:: EXERCISE INPUTS

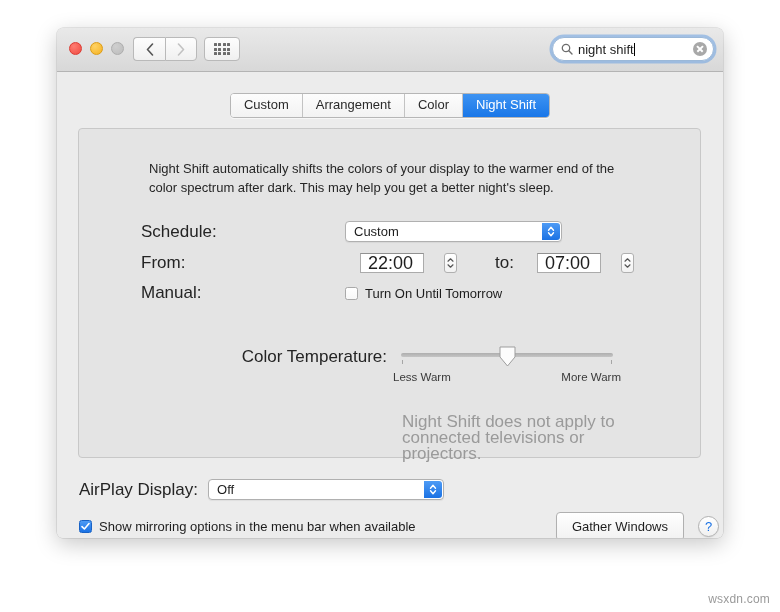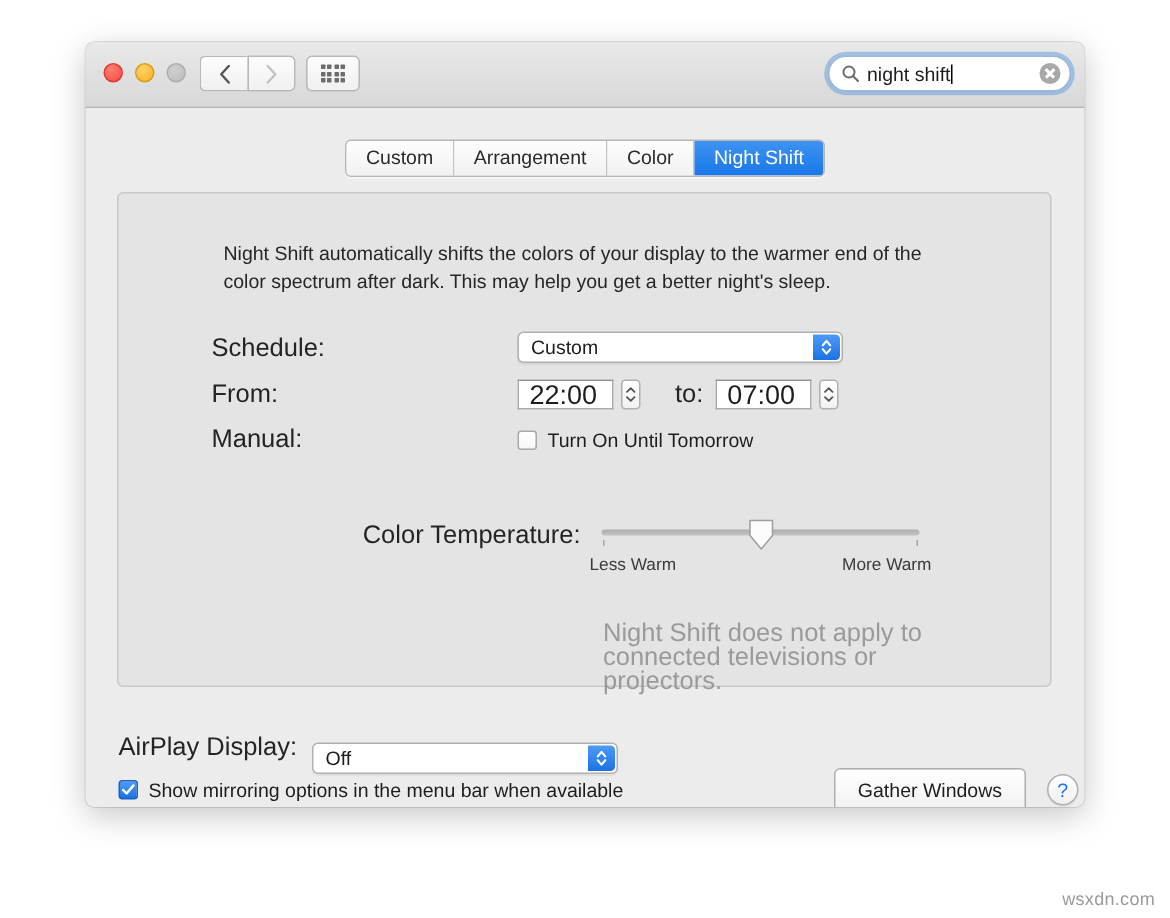"From:" div.row { gap: none -> 15px }
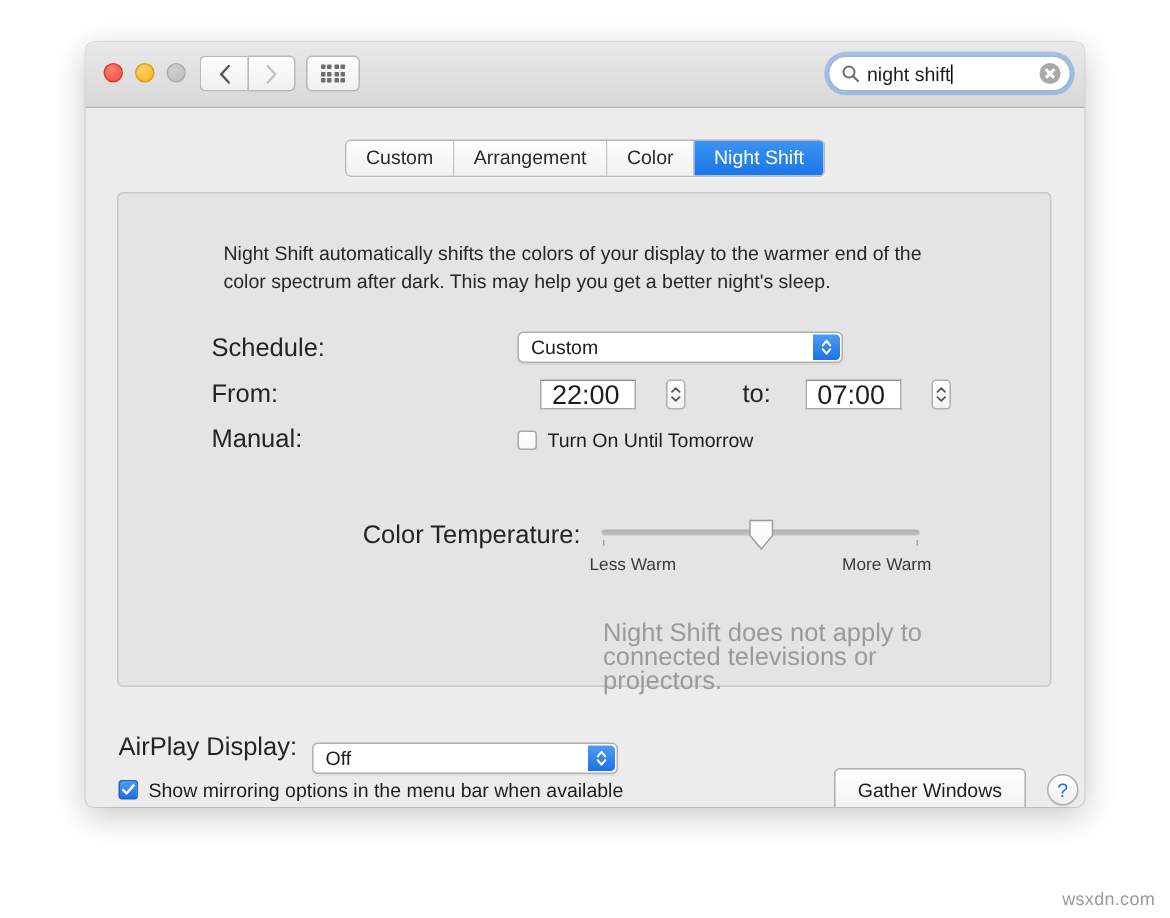"Off" div.popup { margin-top: 16px -> none; width: 204px -> 236px }
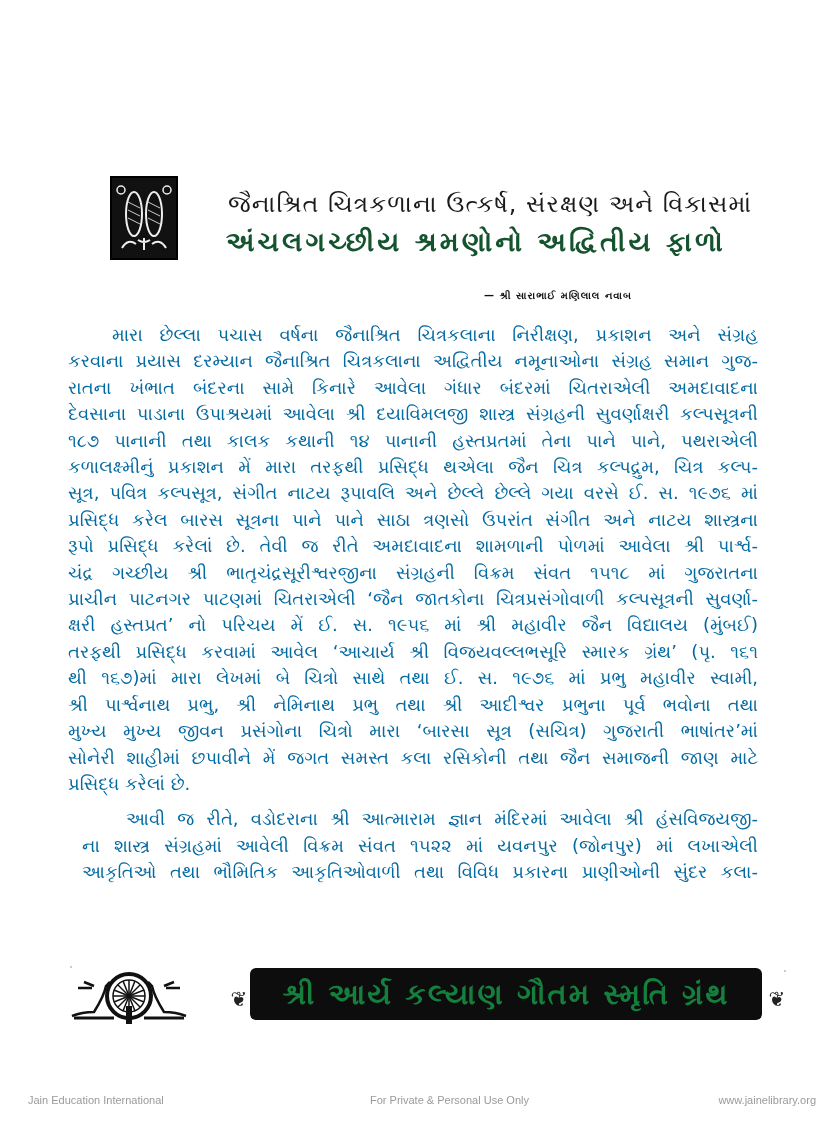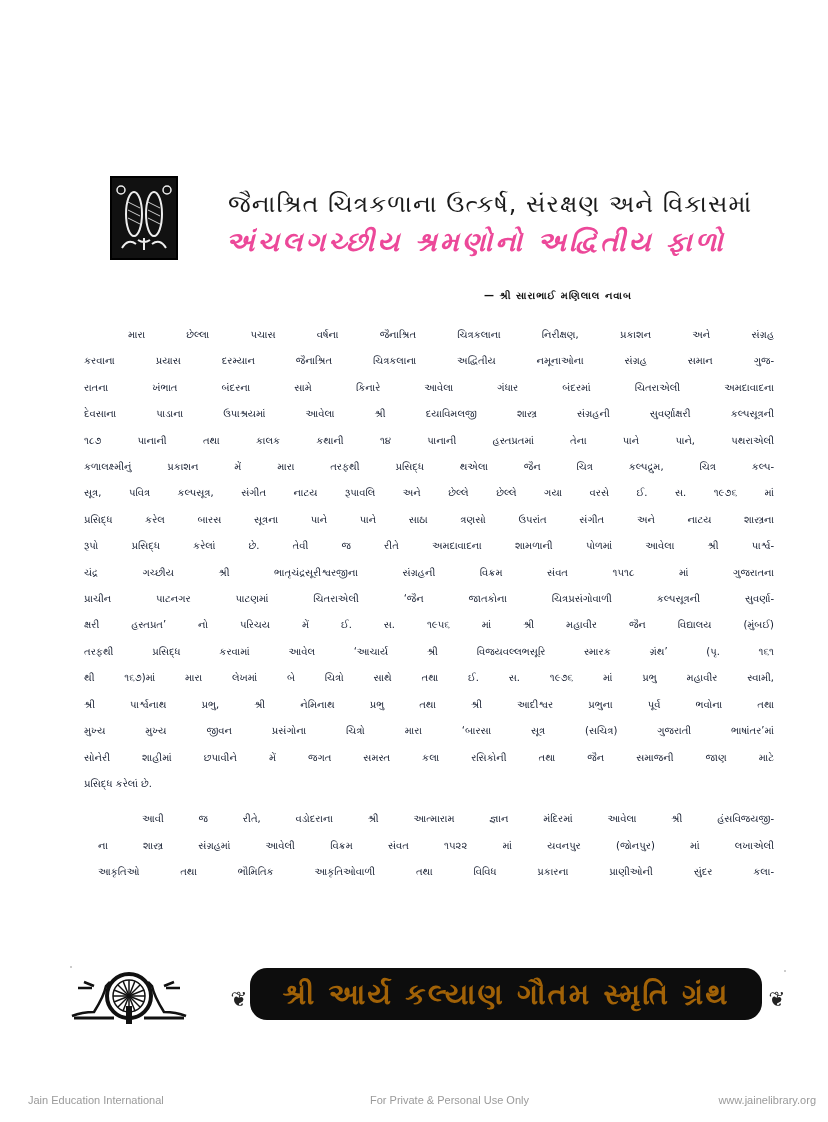"અંચલગચ્છીય શ્રમણોનો અદ્વિતીય ફાળો" .title-main { color: #ec4899 -> #14532d; font-style: italic -> none }
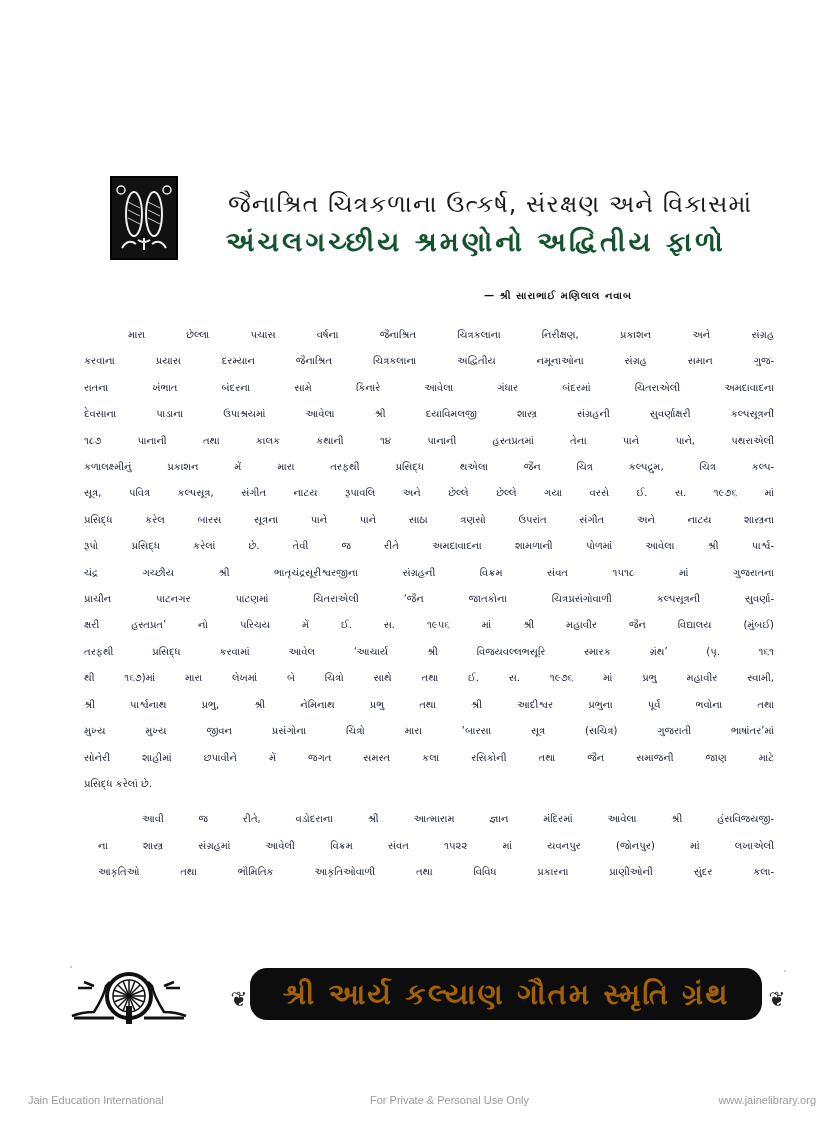"મારા છેલ્લા પચાસ વર્ષના જૈનાશ્રિત" .body-text { color: #0f172a -> #0369a1; font-size: 10px -> 18px; left: 84px -> 68px }
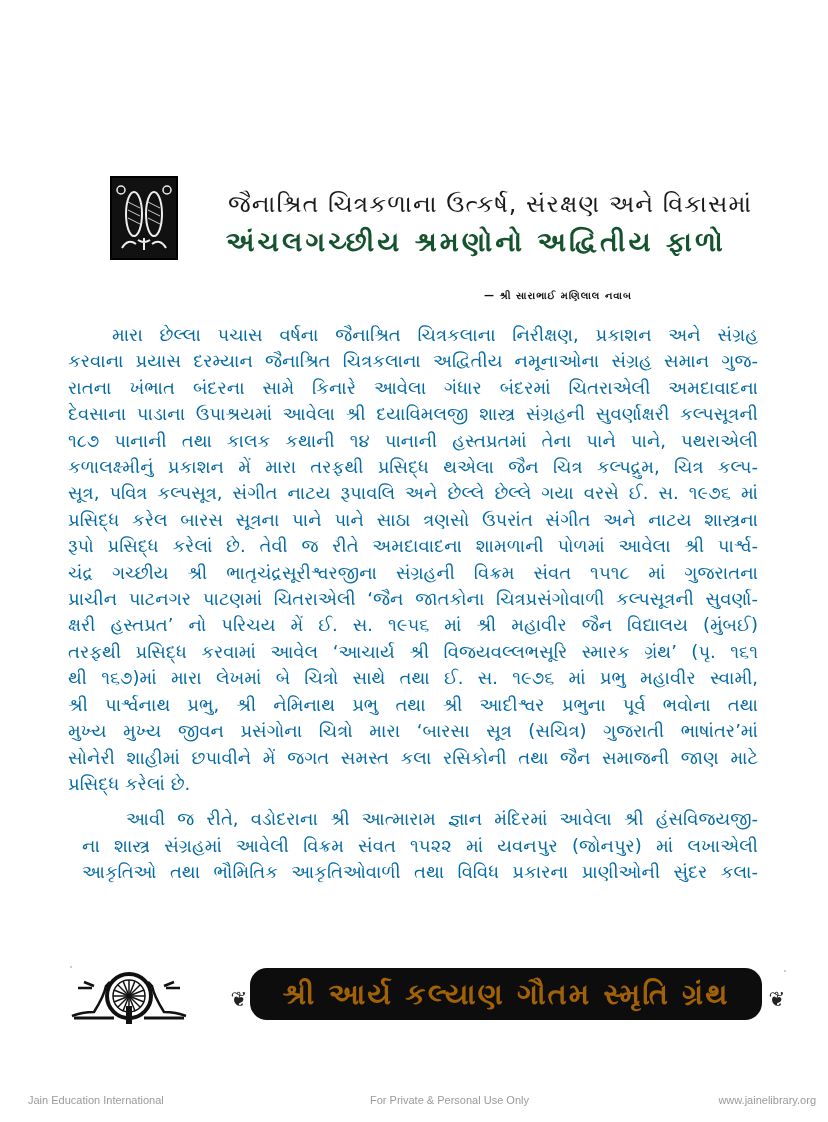"શ્રી આર્ય કલ્યાણ ગૌતમ સ્મૃતિ" .banner { border-radius: 17px -> 6px; color: #a16207 -> #15803d }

::::

WORK TO COMPLETE →
Exact repetition of the data is needed, with no images retained.

OUTPUT FOR THIS TASK →
"From:" div.row { gap: none -> 15px }
"Off" div.popup { margin-top: 16px -> none; width: 204px -> 236px }
"અંચલગચ્છીય શ્રમણોનો અદ્વિતીય ફાળો" .title-main { color: #ec4899 -> #14532d; font-style: italic -> none }
"મારા છેલ્લા પચાસ વર્ષના જૈનાશ્રિત" .body-text { color: #0f172a -> #0369a1; font-size: 10px -> 18px; left: 84px -> 68px }
"શ્રી આર્ય કલ્યાણ ગૌતમ સ્મૃતિ" .banner { border-radius: 17px -> 6px; color: #a16207 -> #15803d }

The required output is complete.